Exercise requirements —
Leaving out all pictures, reproduce the entries below exactly, from the first line through the line that contains "border-bottom:1px solid #e3e3e3;".

Source records —
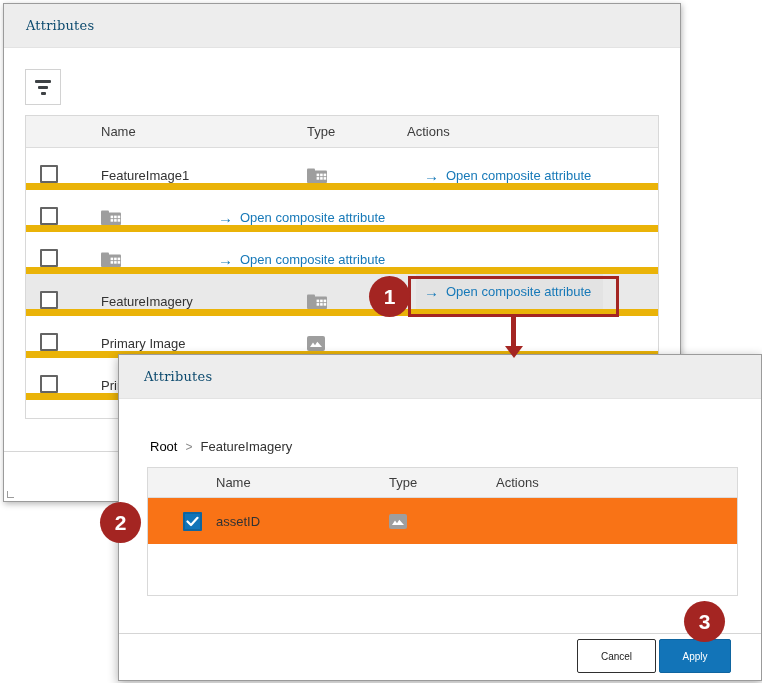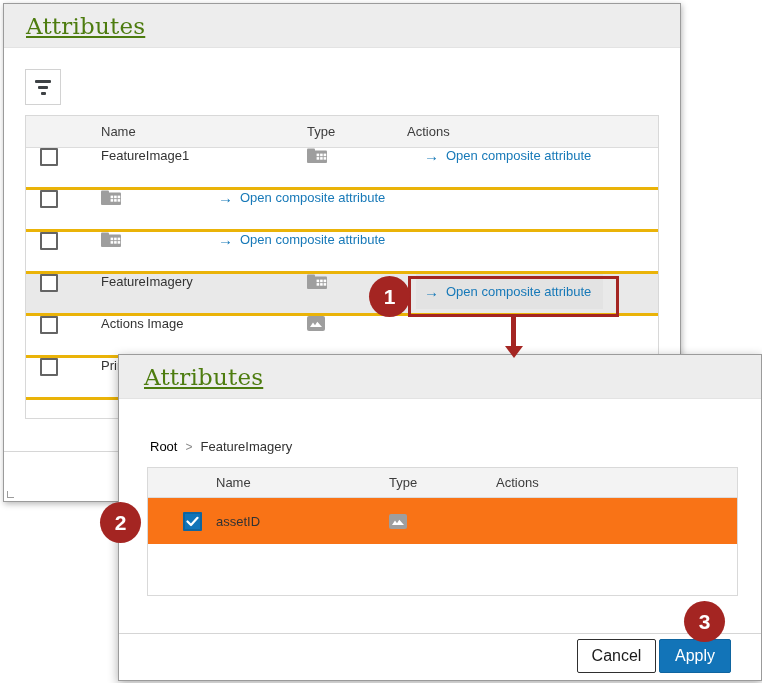--- a/index.html
+++ b/index.html
@@ -8,38 +8,38 @@
     position:relative; width:762px; height:683px; background:#ffffff;
     font-family:"Liberation Sans", sans-serif; overflow:hidden;
   }
 
   
   .dialog { position:absolute; background:#fff; border:1px solid #9b9b9b;
             box-shadow:1px 2px 6px rgba(0,0,0,.28); }
   .dlg-header { height:44px; background:#ededed; border-bottom:1px solid #e3e3e3;
                 display:flex; align-items:center; }
   .dlg-title { font-family:"DejaVu Serif","Liberation Serif",serif;
-               font-size:23px; font-weight:500; color:#4d7c0f; letter-spacing:.2px;text-decoration:underline; }
+               font-size:13px; font-weight:500; color:#0c4a6e; letter-spacing:.2px; }
 
   
   .dlg1 { left:3px; top:3px; width:678px; height:499px; z-index:1; }
   .dlg1 .dlg-title { padding-left:22px; }
 
   .filter-btn { position:absolute; left:21px; top:65px; width:36px; height:36px;
     background:#fff; border:1px solid #d2d2d2; display:flex; flex-direction:column;
     align-items:center; justify-content:center; gap:3px; cursor:pointer; }
   .fbar { height:3px; background:#3e4245; border-radius:1px; }
   .fbar.b1 { width:16px; } .fbar.b2 { width:10px; } .fbar.b3 { width:5px; }
 
   .t1 { position:absolute; left:21px; top:111px; width:634px; height:304px;
         border:1px solid #d8d8d8; background:#fff; }
   .t-head { display:flex; align-items:center; background:#f3f3f3;
             border-bottom:1px solid #dcdcdc; font-size:13px; color:#3c3c3c; }
   .t1 .t-head { height:32px; }
-  .t1-row { display:flex; align-items:flex-start; height:42px; border-bottom:3px solid #eab308;
+  .t1-row { display:flex; align-items:flex-end; height:42px; border-bottom:7px solid #eab308;
             font-size:13px; color:#333; background:#fff; }
   .t1-row.hl { background:#e9e9e9; }
   .cchk { width:75px; padding-left:14px; display:flex; align-items:center; }
   .cname { width:206px; }
   .ctype { width:100px; display:flex; align-items:center; }
   .cact { flex:1; display:flex; align-items:center; }
 
   .cb { width:18px; height:18px; border:2px solid #646464; background:#fff;
         border-radius:1px; display:inline-block; cursor:pointer; }
   .cb.checked { background:#1274b8; border-color:#0f65a0; display:flex;
@@ -70,21 +70,21 @@
   .t2 .t-head { height:30px; }
   .t2-row { display:flex; align-items:center; height:46px; background:#f97316;
             font-size:13px; color:#333; }
   .d2chk  { width:68px; padding-left:35px; display:flex; align-items:center; }
   .d2name { width:173px; }
   .d2type { width:107px; display:flex; align-items:center; }
   .d2act  { flex:1; }
   .t2 .d2chk .cb.checked { width:19px; height:19px; }
 
   .footer-line { position:absolute; left:0; top:278px; width:100%; height:1px; background:#d5d5d5; }
-  .btn { position:absolute; top:284px; height:34px; font-size:16px;
+  .btn { position:absolute; top:284px; height:34px; font-size:10px;
          font-family:"Liberation Sans",sans-serif; border-radius:2px; cursor:pointer;
          display:flex; align-items:center; justify-content:center; }
   .btn-cancel { left:458px; width:79px; background:#fff; border:1px solid #2f2f2f; color:#1a1a1a; }
   .btn-apply  { left:540px; width:72px; background:#1274b8; border:1px solid #0f65a0; color:#fff; }
 
   
   .num-circle { position:absolute; width:41px; height:41px; border-radius:50%;
     background:#a42522; color:#fff; font-size:21px; font-weight:bold;
     display:flex; align-items:center; justify-content:center; z-index:30; }
   .nc1 { left:369px; top:276px; }
@@ -237,21 +237,21 @@
           <span class="arr">→</span>
           <span>Open composite attribute</span>
             </a>
         </div>
       </div>
 
       <div class="t1-row">
         <div class="cchk">
             <span class="cb"></span>
           </div>
-        <div class="cname">Actions Image</div>
+        <div class="cname">Primary Image</div>
         <div class="ctype">
             <span>
           <svg class="icon-svg" width="18" height="15" viewBox="0 0 18 15">
                 <rect x="0" y="0" width="18" height="15" rx="2" fill="#9e9e9e"></rect>
                 <path fill="#ffffff" d="M3 11 L6 6.5 L8 9.2 L10.3 5.8 L15 11 Z"></path>
               </svg>
             </span>
         </div>
         <div class="cact"></div>
       </div>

Solved exercise —
--- a/index.html
+++ b/index.html
@@ -8,38 +8,38 @@
     position:relative; width:762px; height:683px; background:#ffffff;
     font-family:"Liberation Sans", sans-serif; overflow:hidden;
   }
 
   
   .dialog { position:absolute; background:#fff; border:1px solid #9b9b9b;
             box-shadow:1px 2px 6px rgba(0,0,0,.28); }
   .dlg-header { height:44px; background:#ededed; border-bottom:1px solid #e3e3e3;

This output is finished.